Situasi tersebut secara tak langsung telah menempatkan SKPP bak buah simalakama. Bila proses hukum dilanjutkan, diprediksi bakal memicu gerakan rakyat yang sudah terlanjur terkena sindroma social prejudice bahwa ada kriminalisasi terhadap KPK. Namun jika dihentikan, diakui atau tidak diakui, telah merusak sistem hukum yang sudah disepakati bersama sejak Republik ini didirikan.
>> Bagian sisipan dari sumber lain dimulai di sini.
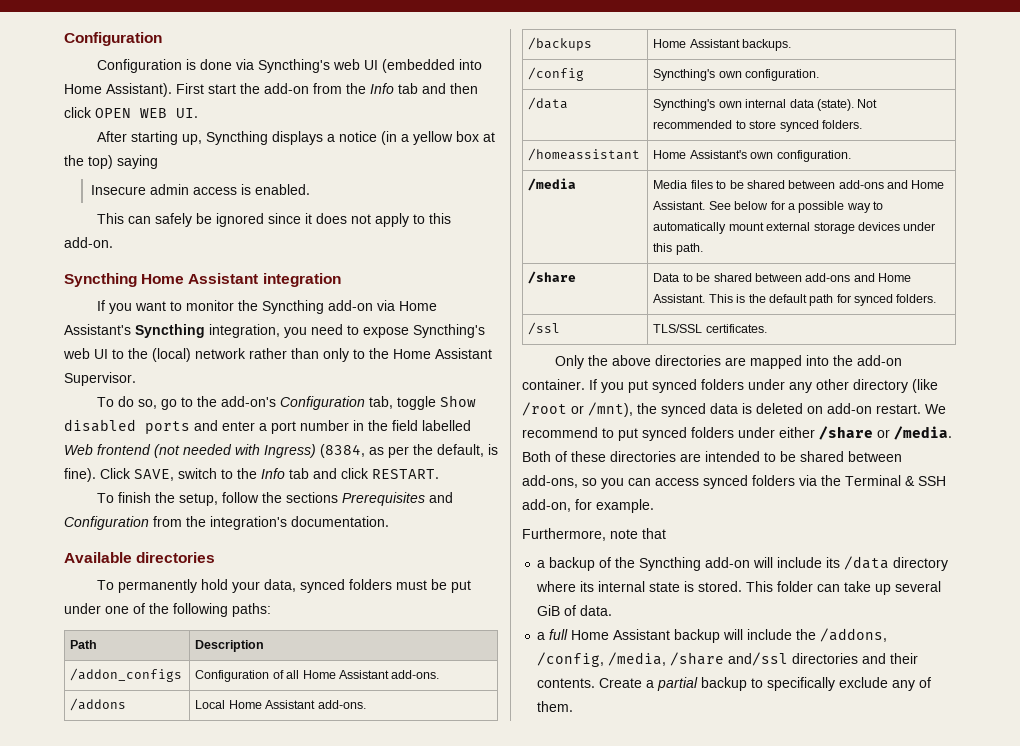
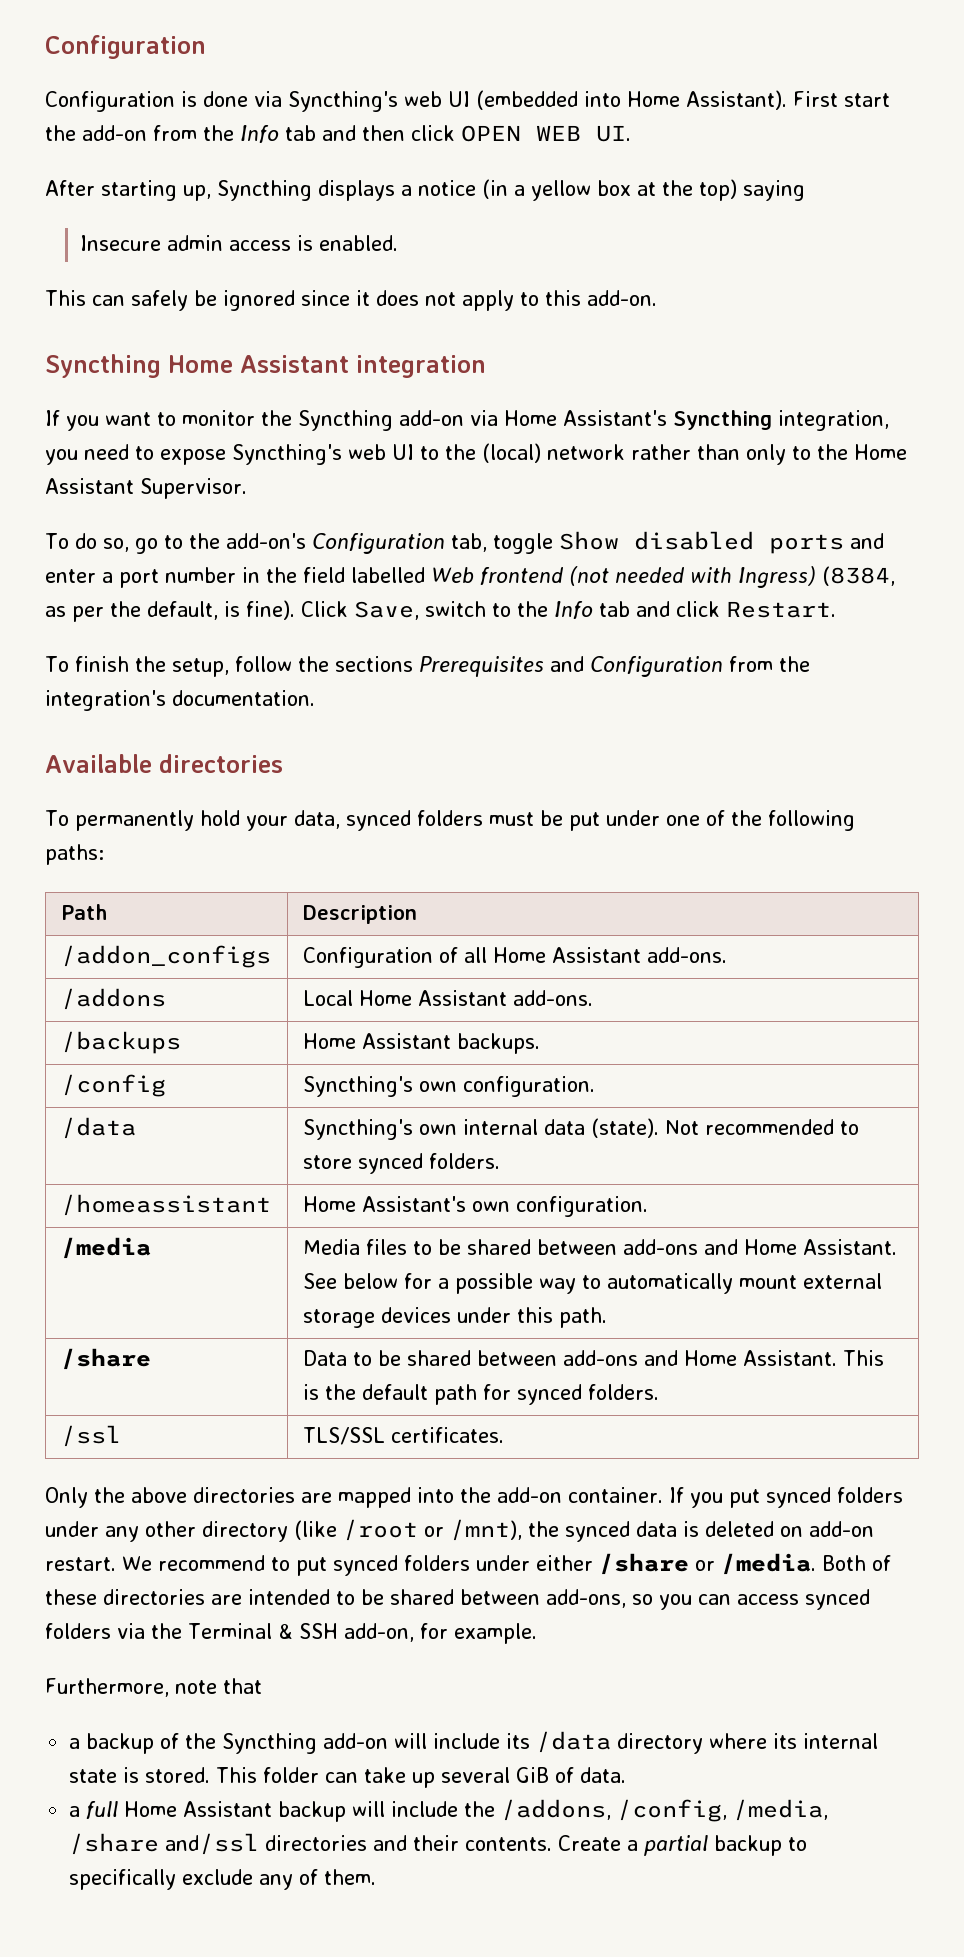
- Click SAVE, switch to the Info tab and click RESTART.
+ Click Save, switch to the Info tab and click Restart.

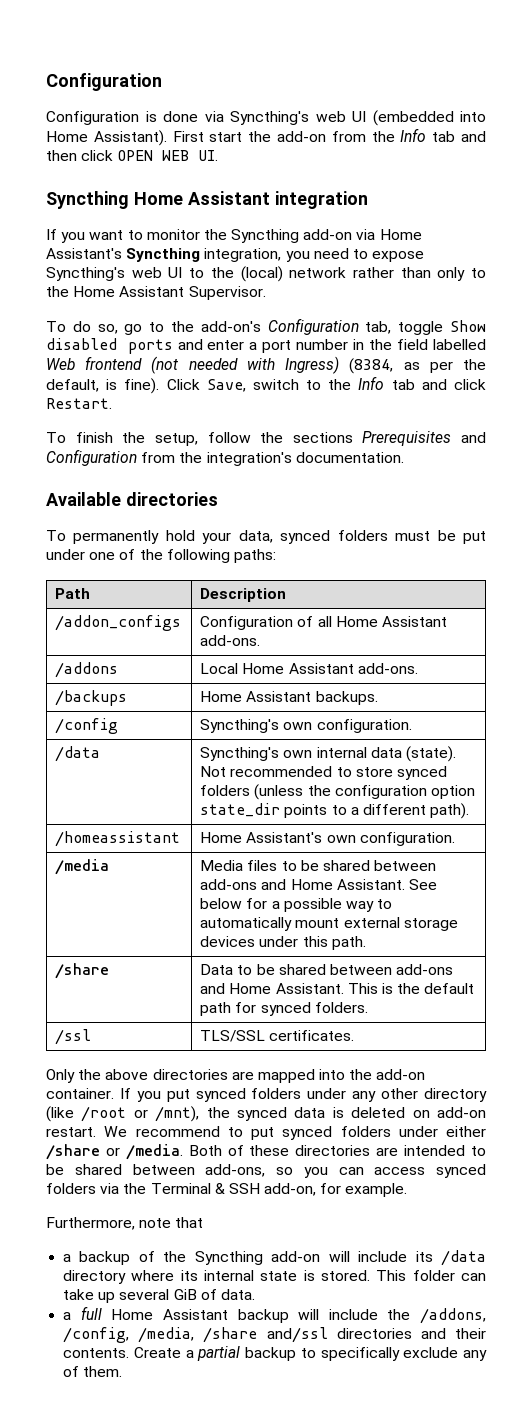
- After starting up, Syncthing displays a notice (in a yellow box at the top) saying
- Insecure admin access is enabled.
- This can safely be ignored since it does not apply to this add-on.
- /data | Syncthing's own internal data (state). Not recommended to store synced folders.
+ /data | Syncthing's own internal data (state). Not recommended to store synced folders (unless the configuration option state_dir points to a different path).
Untuk mengurai keruwetan yuridis semacam itu, hemat Penulis, perlu ada kajian kritis dengan terlebih dulu menempatkan kesepakatan konstitusional, bahwa kita meyakini kedudukan hukum di negeri ini masih menjadi panglima. Berdasarkan kesepakatan itu, baik dalam sudut hukum publik maupun hukum privat, bila terjadi peristiwa hukum maka untuk menentukan benar atau salah, sudah tentu wajib bermuara pada vonis hakim. Dengan kata lain, pengadilanlah yang paling berwenang memberikan penilaian tentang kebenaran atau ketidakbenaran suatu perkara hukum.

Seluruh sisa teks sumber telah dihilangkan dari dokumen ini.